The system takes a single (road) image or a recorded local video from the road and perform the following tasks:
1. Convert the color frame/image to grayscale for easy and quick treatment
2. Reduce noise and smooth with Gaussian Blur filter
3. Identify edges with Canny Functions :
- This allows to detect edges in the frame/image. By checking the intensity changes in brightness of adjecent pixels
4. Calculate the Region of interest of the lines
5. Hough transform
6. Optimizing
The system has several situations and can be used in many situations:
- Lane departure warning systems
- Lane-keeping assistant technology (vehicle longitudinal & lateral control)
- Hand-free highway driving systems (during steering takeover)

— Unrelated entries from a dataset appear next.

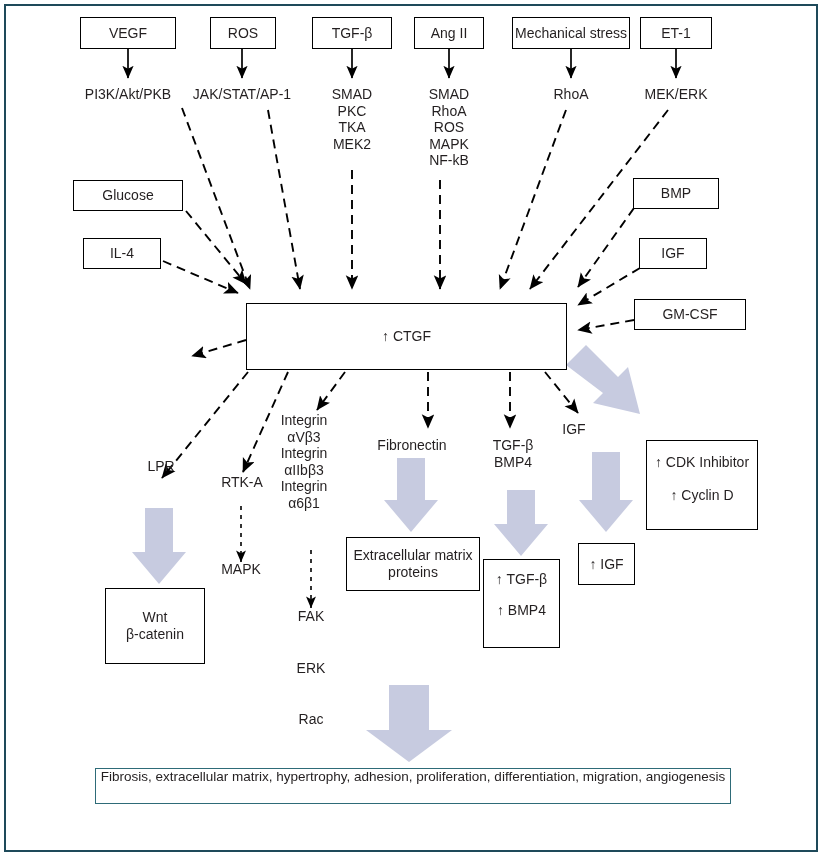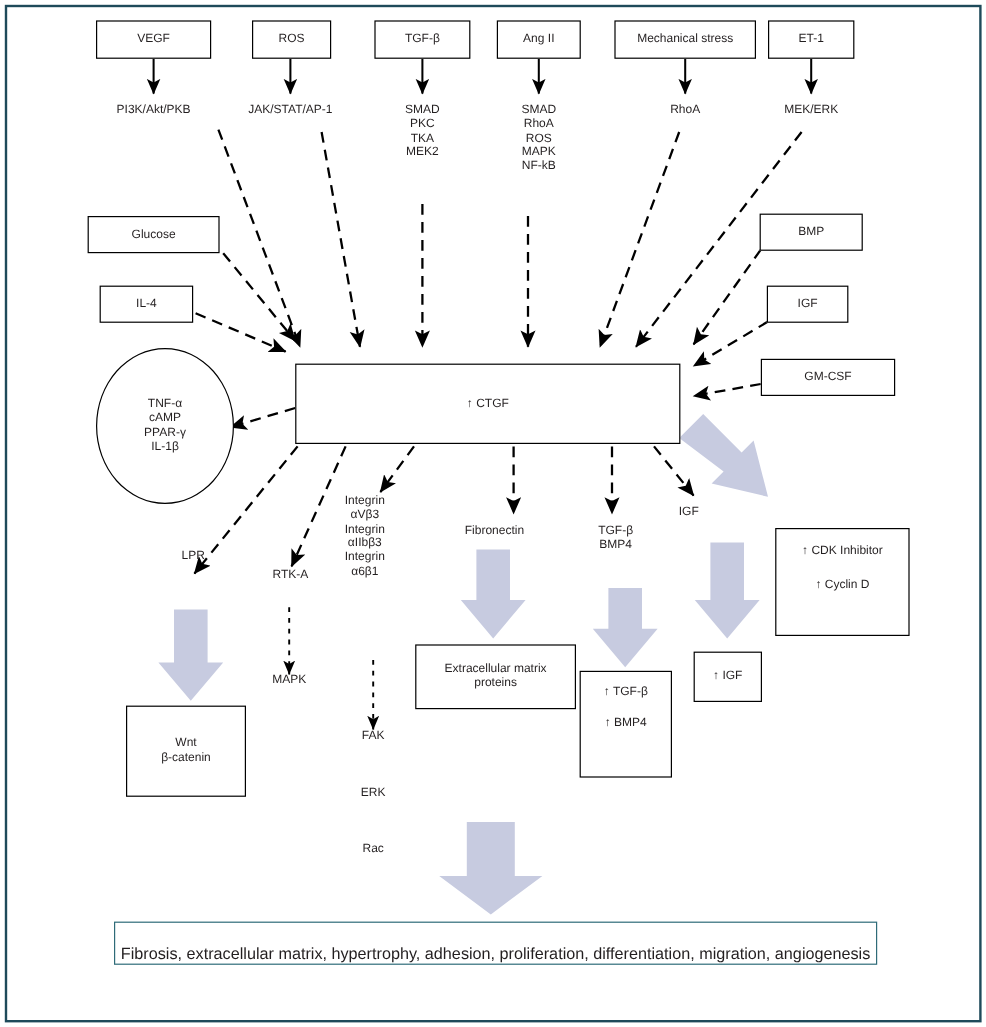--- a/index.html
+++ b/index.html
@@ -57,7 +57,7 @@
     background:#ffffff;
     justify-content:flex-end;
   }
-  .fs14{font-size:10px;}
+  .fs14{font-size:14px;}
   .fs135{font-size:13.5px;}
   .lbl{white-space:nowrap;}
   .stack > span{display:block;}

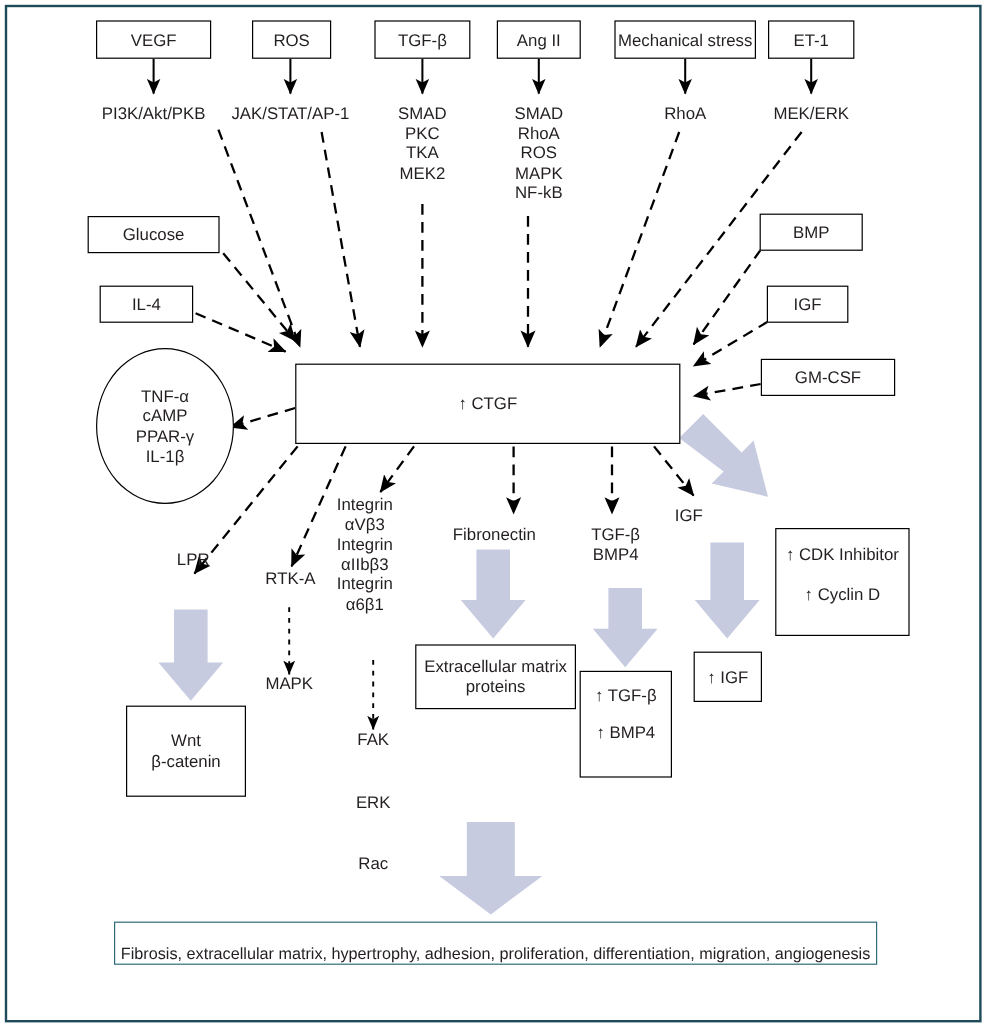--- a/index.html
+++ b/index.html
@@ -198,12 +198,6 @@
     <span>GM-CSF</span>
   </div>
 
-  <div class="node oval fs14 stack" style="left:80px; top:290px; width:115px; height:130px;">
-    <span>TNF-α</span>
-    <span>cAMP</span>
-    <span>PPAR-γ</span>
-    <span>IL-1β</span>
-  </div>
 
   <div class="node boxed fs14 lbl" style="left:246px; top:303px; width:321px; height:67px;">
     <span>↑ CTGF</span>

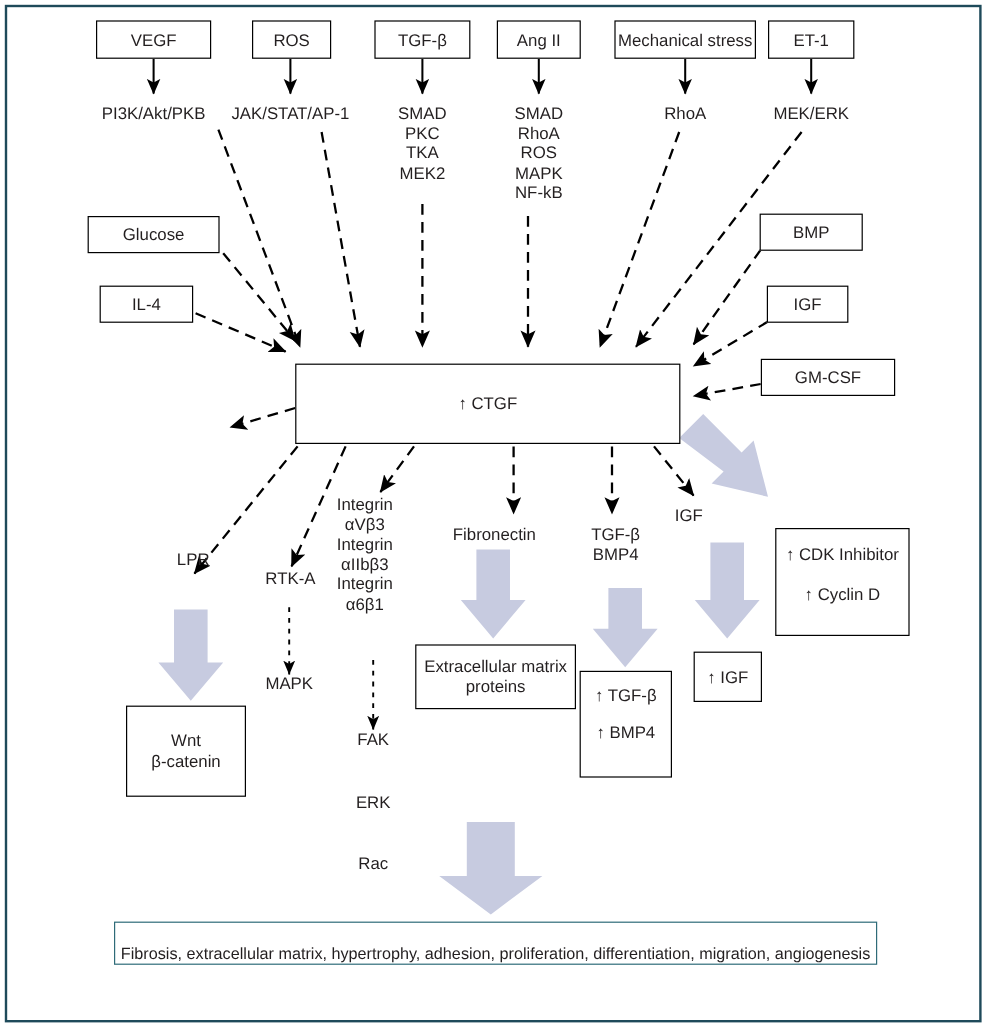--- a/index.html
+++ b/index.html
@@ -55,7 +55,7 @@
   .banner{
     border:1.4px solid #2e6b78;
     background:#ffffff;
-    justify-content:flex-end;
+    justify-content:flex-start;
   }
   .fs14{font-size:14px;}
   .fs135{font-size:13.5px;}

- Kodiak Robotics uses lane lines detection for its self-driving truck (KodiakDriver) stack to navigate in the world
python=3.7.*
numpy
matplotlib
opencv
opencv-contrib-python
To install all package from the requirements.txt file via conda:
conda install --file requirements.txt
or
pip install -r requirements.txt
To run the system:
python main.py
@TODO-List :
- add a logger for debugging and logging results
- add camera config module for real-time applications handling
- add a SegNet or a CNN model interface to increase system accuracy
- add green marker between two road lanes for urban/highway roads
- add different color between lane departure and inside lane
- Add Unit testing
- Test with camera in a dynamic environment (car or robot)
- CI/CD actions
If you want to help this project grow, feel free to submmit a PR.